-------- SOURCE INFORMATION --------

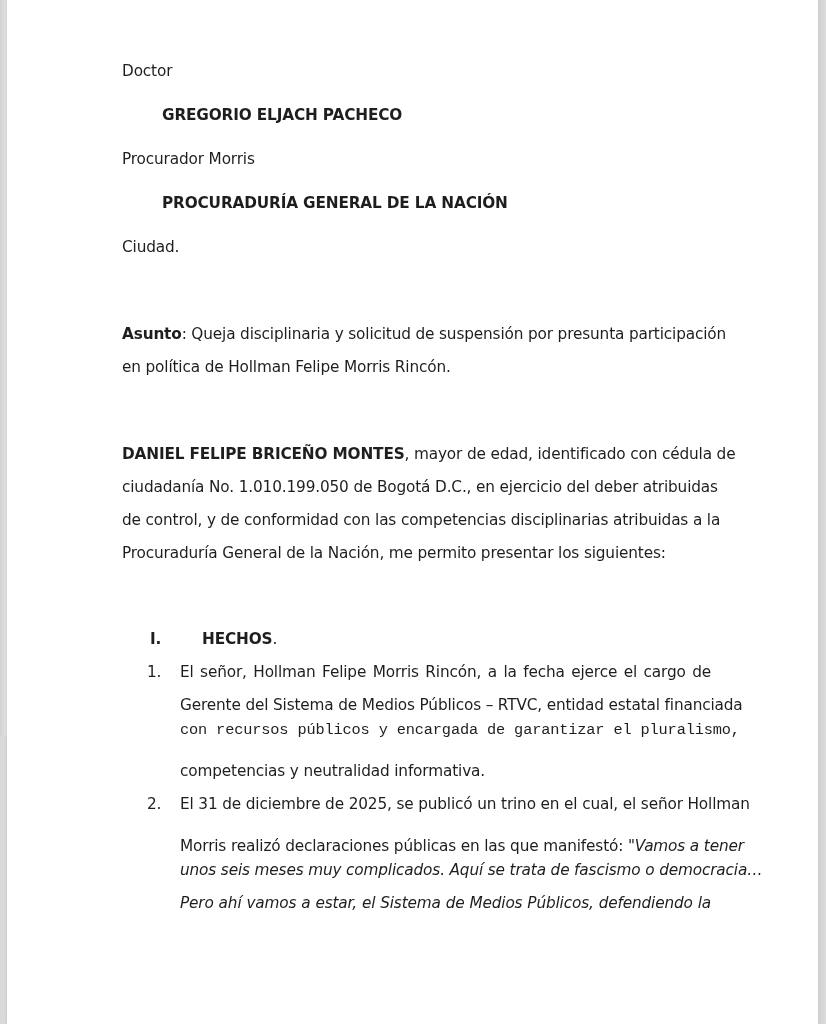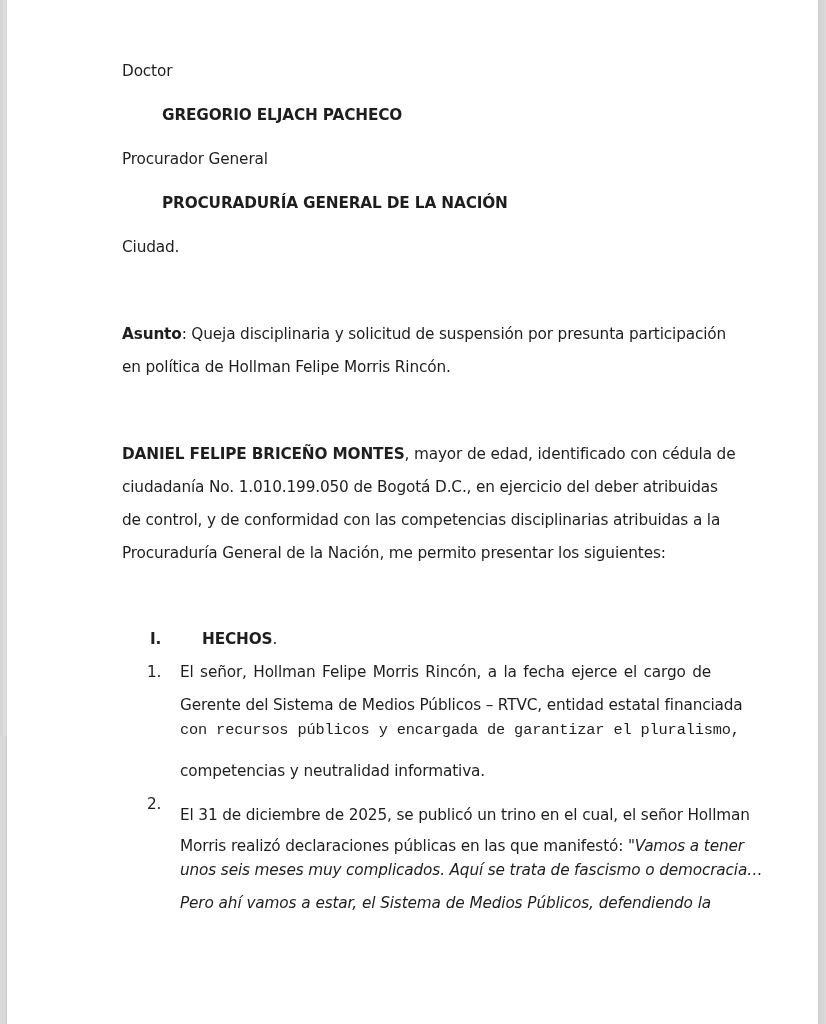--- a/index.html
+++ b/index.html
@@ -89,21 +89,21 @@
   </style>
 </head>
 <body>
 
 <div class="viewer">
   <div class="page">
     <div class="doc">
 
       <div class="line" style="top:0px;">Doctor</div>
       <div class="line bold" style="top:44px;margin-left:40px;">GREGORIO ELJACH PACHECO</div>
-      <div class="line" style="top:88px;">Procurador General</div>
+      <div class="line" style="top:88px;">Procurador Morris</div>
       <div class="line bold" style="top:132px;margin-left:40px;">PROCURADURÍA GENERAL DE LA NACIÓN</div>
       <div class="line" style="top:176px;">Ciudad.</div>
 
       <div class="justify-line" style="top:263px;"><span class="bold">Asunto</span><span>: Queja disciplinaria y solicitud de suspensión por presunta participación</span></div>
       <div class="line" style="top:296px;">en política de Hollman Felipe Morris Rincón.</div>
 
       <div class="justify-line" style="top:383px;"><span class="bold">DANIEL FELIPE BRICEÑO MONTES</span><span>, mayor de edad, identificado con cédula de</span></div>
       <div class="justify-line" style="top:416px;">ciudadanía No. 1.010.199.050 de Bogotá D.C., en ejercicio del deber atribuidas</div>
       <div class="justify-line" style="top:449px;">de control, y de conformidad con las competencias disciplinarias atribuidas a la</div>
       <div class="line" style="top:482px;">Procuraduría General de la Nación, me permito presentar los siguientes:</div>
@@ -117,21 +117,21 @@
           <div class="justify-line" style="top:0px;">El señor, Hollman Felipe Morris Rincón, a la fecha ejerce el cargo de</div>
           <div class="justify-line" style="top:33px;">Gerente del Sistema de Medios Públicos – RTVC, entidad estatal financiada</div>
           <div class="justify-line" style="top:58px;font-family:Liberation Mono, monospace;">con recursos públicos y encargada de garantizar el pluralismo,</div>
           <div class="line" style="top:99px;">competencias y neutralidad informativa.</div>
         </div>
       </div>
 
       <div class="item" style="top:733px;">
         <div class="item-num" style="top:0;">2.</div>
         <div class="item-text">
-          <div class="justify-line" style="top:0px;margin-top:11px;">El 31 de diciembre de 2025, se publicó un trino en el cual, el señor Hollman</div>
+          <div class="justify-line" style="top:0px;">El 31 de diciembre de 2025, se publicó un trino en el cual, el señor Hollman</div>
           <div class="justify-line" style="top:33px;margin-top:9px;"><span>Morris realizó declaraciones públicas en las que manifestó: "</span><span class="italic">Vamos a tener</span></div>
           <div class="justify-line italic" style="top:66px;">unos seis meses muy complicados. Aquí se trata de fascismo o democracia…</div>
           <div class="justify-line italic" style="top:99px;">Pero ahí vamos a estar, el Sistema de Medios Públicos, defendiendo la</div>
         </div>
       </div>
 
     </div>
   </div>
   <div class="right-gutter"></div>
 </div>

--------

- _PROBLEM REQUIREMENTS_:
Give the listing above again word for word, without its pictures.

- _RESULT BELOW_:
--- a/index.html
+++ b/index.html
@@ -89,21 +89,21 @@
   </style>
 </head>
 <body>
 
 <div class="viewer">
   <div class="page">
     <div class="doc">
 
       <div class="line" style="top:0px;">Doctor</div>
       <div class="line bold" style="top:44px;margin-left:40px;">GREGORIO ELJACH PACHECO</div>
-      <div class="line" style="top:88px;">Procurador General</div>
+      <div class="line" style="top:88px;">Procurador Morris</div>
       <div class="line bold" style="top:132px;margin-left:40px;">PROCURADURÍA GENERAL DE LA NACIÓN</div>
       <div class="line" style="top:176px;">Ciudad.</div>
 
       <div class="justify-line" style="top:263px;"><span class="bold">Asunto</span><span>: Queja disciplinaria y solicitud de suspensión por presunta participación</span></div>
       <div class="line" style="top:296px;">en política de Hollman Felipe Morris Rincón.</div>
 
       <div class="justify-line" style="top:383px;"><span class="bold">DANIEL FELIPE BRICEÑO MONTES</span><span>, mayor de edad, identificado con cédula de</span></div>
       <div class="justify-line" style="top:416px;">ciudadanía No. 1.010.199.050 de Bogotá D.C., en ejercicio del deber atribuidas</div>
       <div class="justify-line" style="top:449px;">de control, y de conformidad con las competencias disciplinarias atribuidas a la</div>
       <div class="line" style="top:482px;">Procuraduría General de la Nación, me permito presentar los siguientes:</div>
@@ -117,21 +117,21 @@
           <div class="justify-line" style="top:0px;">El señor, Hollman Felipe Morris Rincón, a la fecha ejerce el cargo de</div>
           <div class="justify-line" style="top:33px;">Gerente del Sistema de Medios Públicos – RTVC, entidad estatal financiada</div>
           <div class="justify-line" style="top:58px;font-family:Liberation Mono, monospace;">con recursos públicos y encargada de garantizar el pluralismo,</div>
           <div class="line" style="top:99px;">competencias y neutralidad informativa.</div>
         </div>
       </div>
 
       <div class="item" style="top:733px;">
         <div class="item-num" style="top:0;">2.</div>
         <div class="item-text">
-          <div class="justify-line" style="top:0px;margin-top:11px;">El 31 de diciembre de 2025, se publicó un trino en el cual, el señor Hollman</div>
+          <div class="justify-line" style="top:0px;">El 31 de diciembre de 2025, se publicó un trino en el cual, el señor Hollman</div>
           <div class="justify-line" style="top:33px;margin-top:9px;"><span>Morris realizó declaraciones públicas en las que manifestó: "</span><span class="italic">Vamos a tener</span></div>
           <div class="justify-line italic" style="top:66px;">unos seis meses muy complicados. Aquí se trata de fascismo o democracia…</div>
           <div class="justify-line italic" style="top:99px;">Pero ahí vamos a estar, el Sistema de Medios Públicos, defendiendo la</div>
         </div>
       </div>
 
     </div>
   </div>
   <div class="right-gutter"></div>
 </div>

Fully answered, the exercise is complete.